管理職として活躍する女性が仕事やプライベート、働き方への思いを自らつづるコラム「女性管理職が語る」。今回は新しい筆者が登場します。日本航空執行役員客室本部長の安部映里氏です。

◇  ◇  ◇

「部下は何人いるの?」。社外の方からよく聞かれる質問です。日本航空には現在、海外を含めて6500人の客室乗務員がいます。中には出産や育児、介護、配偶者の赴任に帯同するための休職や宿泊乗務を行わない制度など、女性が継続的に働きやすくする様々な制度を利用している乗務員もいます。

このような乗務員のサポートや復職支援も重要な仕事で、休職者も私の大切な部下です。客室乗務員という専門職で就職した私には、このような社内最大の組織の責任者として、経営者の一員になる日が来るとは全く想定していませんでした。

私が就職活動をしたころは商社や損保、金融などが男女ともに人気の就職先でした。ただ、いずれも「女性は3年ぐらいでの結婚退職が暗黙のルール。それ以上は居づらいらしい」と言われていました。客室乗務員も人気でしたが、私は華やかさや海外へのあこがれよりも、肩たたきがなく長く勤められそうなことに魅力を感じました。

仕事を始めた頃に大切にしていたのは「準備」です。現在はモバイルデバイスで大量の情報を持ち歩けますが、当時の業務指示は分厚いマニュアルで、全てを持っていくことはできません。

安全、サービス、入国手続きなど業務に直結することだけでなく、お客さまから頻繁に質問される現地の天気、通貨レートやお薦めの店など様々なことを想定して勉強し、自分なりのノートを作っていました。この「準備」は何十回行った場所への乗務でも必ず行う習慣となりました。

経験を重ねるにつれて大切にしたことは「意志をもって判断する」ということです。客室責任者になると、仕事の割り振りから始まり、多数の判断の積み重ねで仕事が進んでいきます。

運航状況もサービスも刻々と変化します。その時の最適な選択肢で判断しますが、忙しさに追われて熟考せずに決めたこともありました。そんな時に失敗すると非常に後悔します。一方、良く考えて自分の意志で判断したことは、失敗しても「自分はまだ力不足だ」と反省はしても後悔することはありません。

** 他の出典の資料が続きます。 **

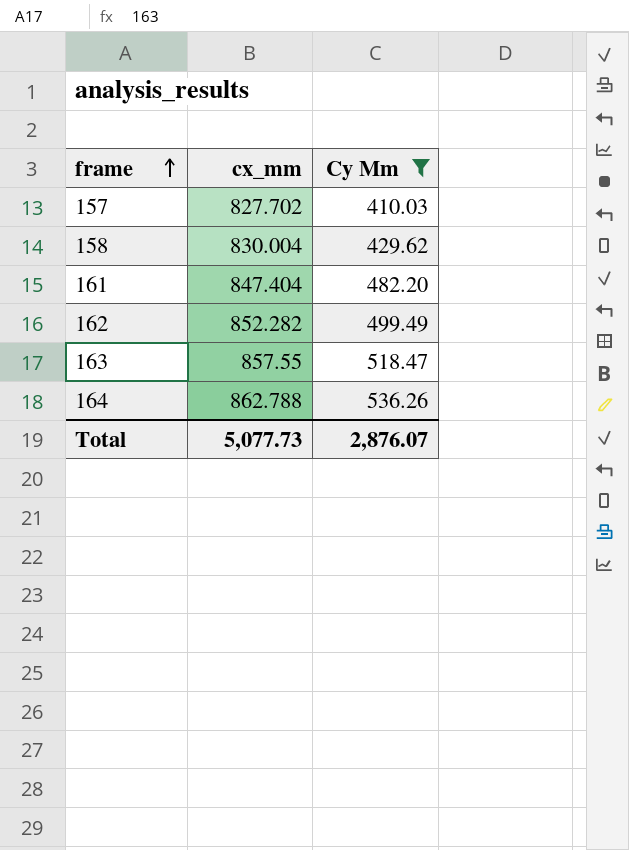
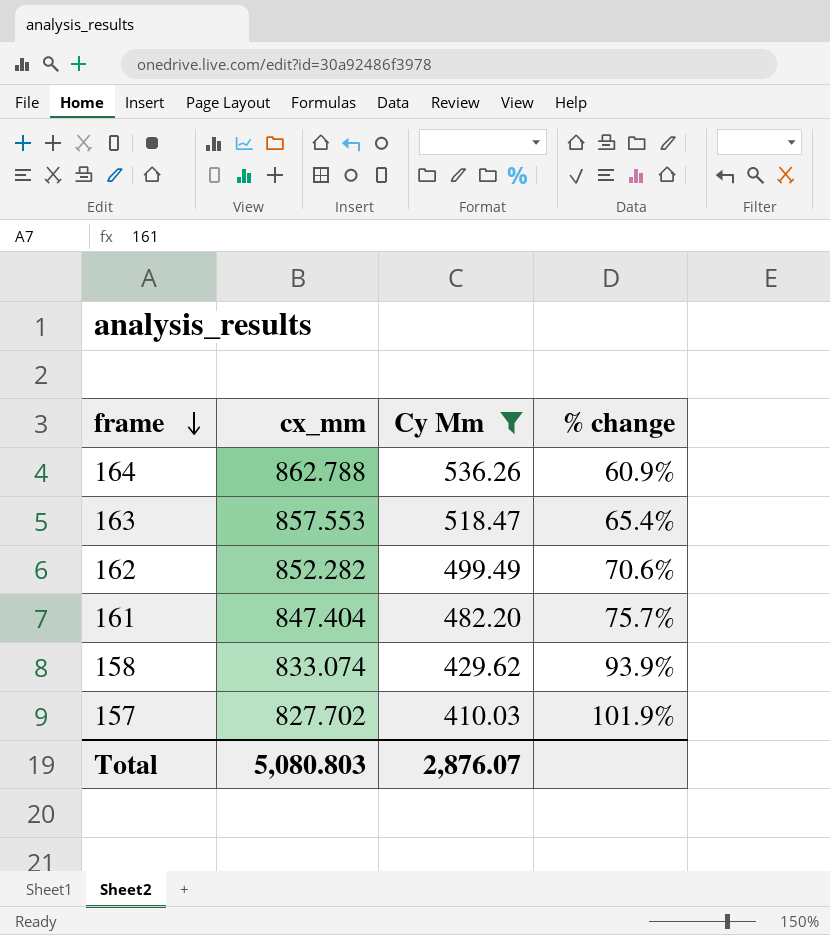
row order: frame ascending -> frame descending
column % change | formula: none -> ([cx_mm] - [Cy Mm]) / [Cy Mm]
163 | cx_mm: 857.55 -> 857.553
158 | cx_mm: 830.004 -> 833.074
Total | cx_mm: 5,077.73 -> 5,080.803

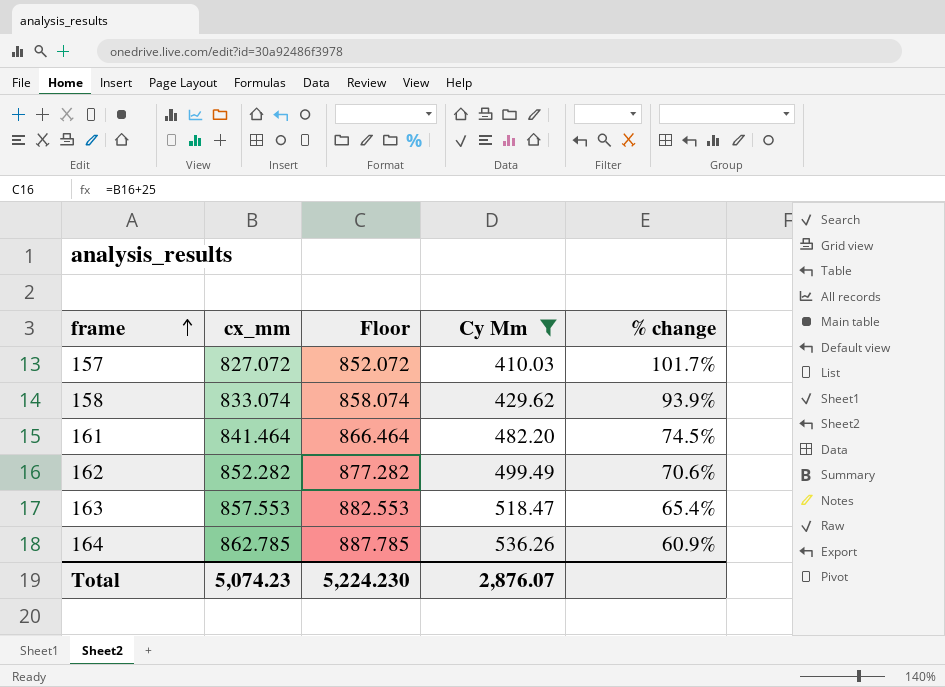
row order: frame descending -> frame ascending
column Floor | formula: none -> [cx_mm] + 25
157 | cx_mm: 827.702 -> 827.072
157 | % change: 101.9% -> 101.7%
161 | cx_mm: 847.404 -> 841.464
161 | % change: 75.7% -> 74.5%
164 | cx_mm: 862.788 -> 862.785
Total | cx_mm: 5,080.803 -> 5,074.23

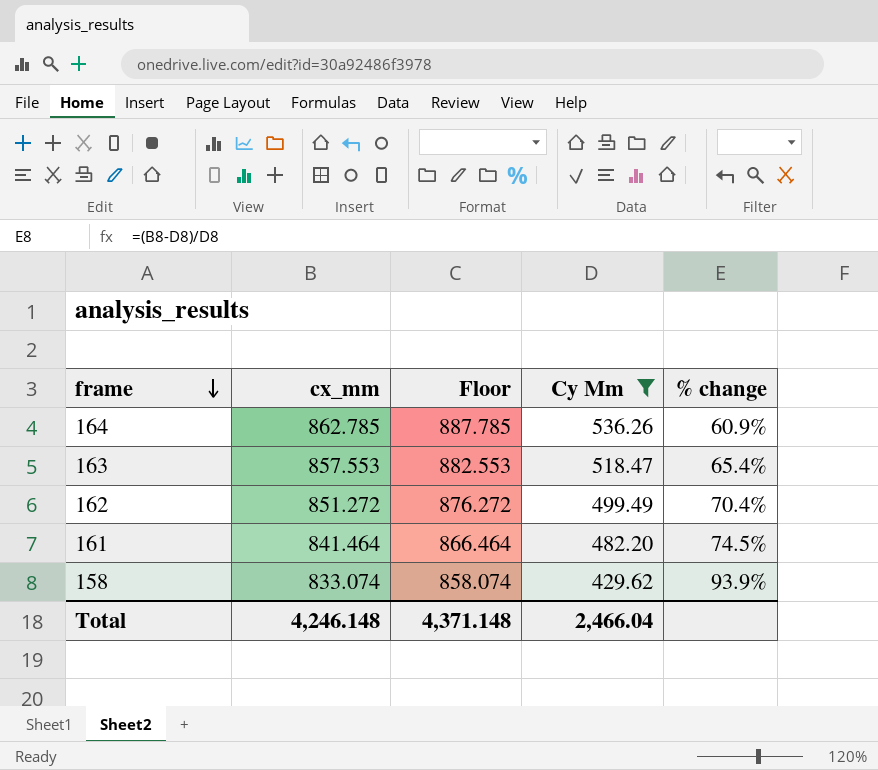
row order: frame ascending -> frame descending
row 157: 827.072 | 852.072 | 410.03 | 101.7% -> none
162 | cx_mm: 852.282 -> 851.272
162 | Floor: 877.282 -> 876.272
162 | % change: 70.6% -> 70.4%
Total | cx_mm: 5,074.23 -> 4,246.148
Total | Floor: 5,224.230 -> 4,371.148
Total | Cy Mm: 2,876.07 -> 2,466.04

乗務員の仕事を通して一番身に付いたのは「覚悟」だと思います。客室乗務員の業務は「人、モノ、時間」が限られた中で行います。飛行機のドアを閉めたら、何がおこっても仲間と最善を尽くして仕事を完了し、着陸しなくてはなりません。

ドアを閉める時、「忘れたことは無いか、本当にドアを閉めて大丈夫か」という思いが頭の中を駆け巡ります。覚悟を決める瞬間です。その瞬間を過ぎると「後は何とかなる、何とでもしよう」と自然と心が落ち着いたものです。

現在の仕事に就いた時、財務3表も稟議(りんぎ)も知らず、他の方が若い時から積み重ねているような経験がない私は、6500人の責任を背負う事に大変な畏れを感じました。今もその気持ちは変わりません。

しかし、今の仕事でもリーダーとして必要なのは、「想定できる限りの準備をする努力をすること」「意志をもって判断すること」「仲間の力を信じ覚悟をもって責任を果たすこと」ではないかと感じています。

あべ・えり
 1981年に日本航空に客室乗務員として入社。2013年に客室安全推進部部長、14年から執行役員客室本部長。